Simulation of sequencing read counts and genotypes

Usage

sim_reads(pVec, N_ind, coverage, ploidy, error)

Arguments

pVec
A vector of allele frequencies strung together using the concatenate function.
N_ind
The number of individuals to simulate.
coverage
The average number of sequences simulated per individual per locus (Poisson distributed).
ploidy
The ploidy level of individuals in the population.
error
The level of sequencing error.

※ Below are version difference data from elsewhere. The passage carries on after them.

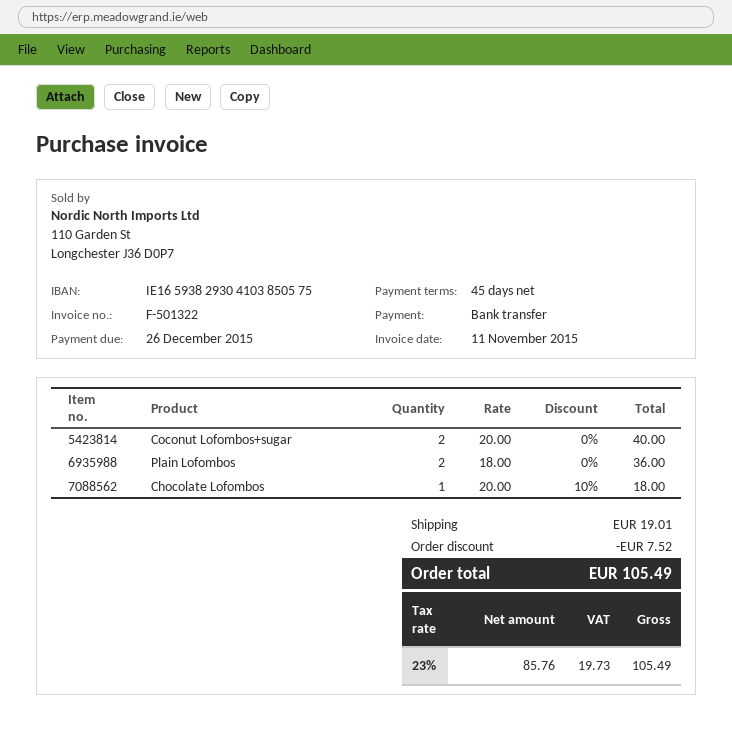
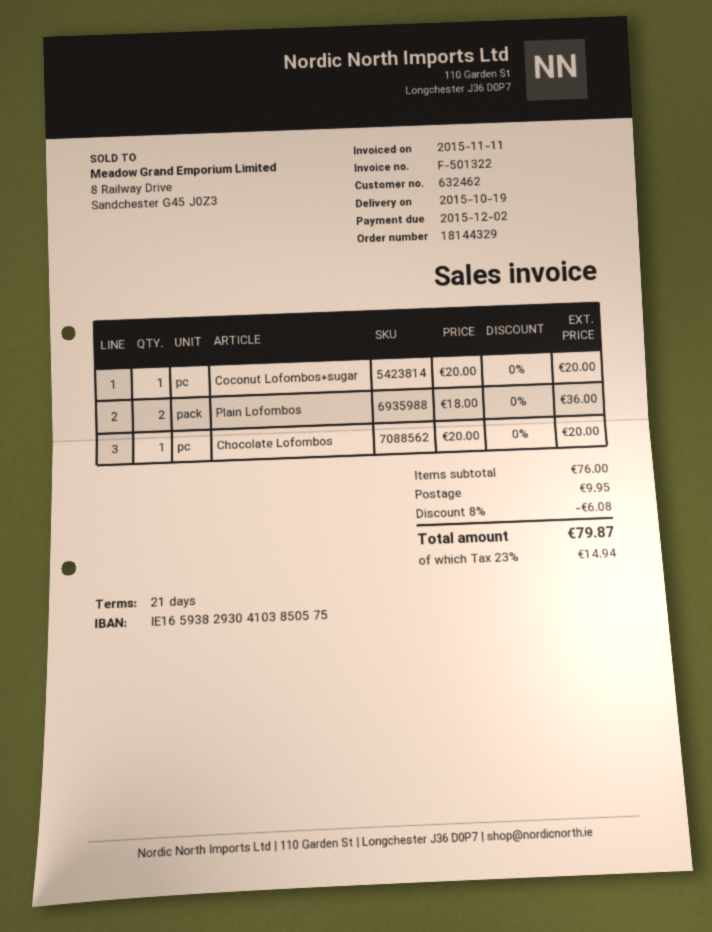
payment terms: 45 days -> 21 days
due date: 2015-12-26 -> 2015-12-02
Coconut Lofombos+sugar: 2 x 20.00 = 40.00 -> 1 x 20.00 = 20.00
Chocolate Lofombos: 1 x 20.00 - 10% = 18.00 -> 1 x 20.00 = 20.00
discount: 7.52 -> 6.08
shipping: 19.01 -> 9.95
tax: 23% = 19.73 -> 23% = 14.94
total: 105.49 -> 79.87

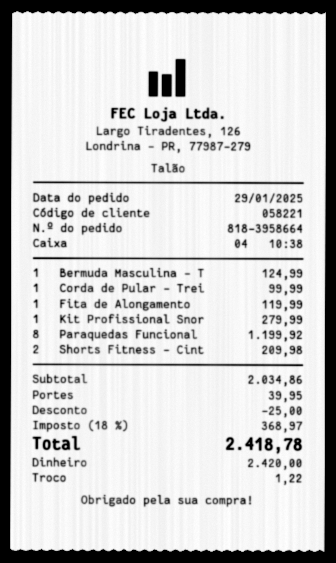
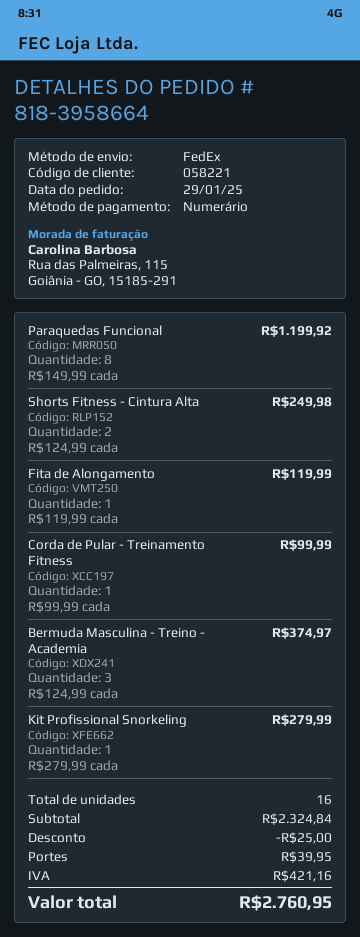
Bermuda Masculina - T: 1 for 124.99 -> 3 for 374.97
Shorts Fitness - Cint: 2 for 209.98 -> 2 for 249.98
subtotal: 2034.86 -> 2324.84
tax: 368.97 -> 421.16
total: 2418.78 -> 2760.95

A fixed constant.

Value

A list of 3 matrices:
genos
A matrix of the simulated genotypes.

tot_read_mat
A matrix of the simulated number of total reads.

ref_read_mat
A matrix of the simulated number of reference reads.

Description

Simulates genotypes and read counts under the model of Blischak et al.

Details

Total reads are simulated using a Poisson distribution with mean equal to the coverage set by the user. Next, genotypes are simulated for the specified number of individuals using the vector of allele frequencies provided to the function. The number of loci simulated is equal to the number of elements supplied by the vector of allele frequencies. The number of reference reads is then simulated using Eq. 1 from Blischak et al. using the total reads, genotypes and sequencing error.

References

Blischak PD, Kubatko LS, Wolfe AD. 2015. Accounting for genotype uncertainty in the estimation of allele frequencies in autopolyploids. In review. bioRxiv, doi:####.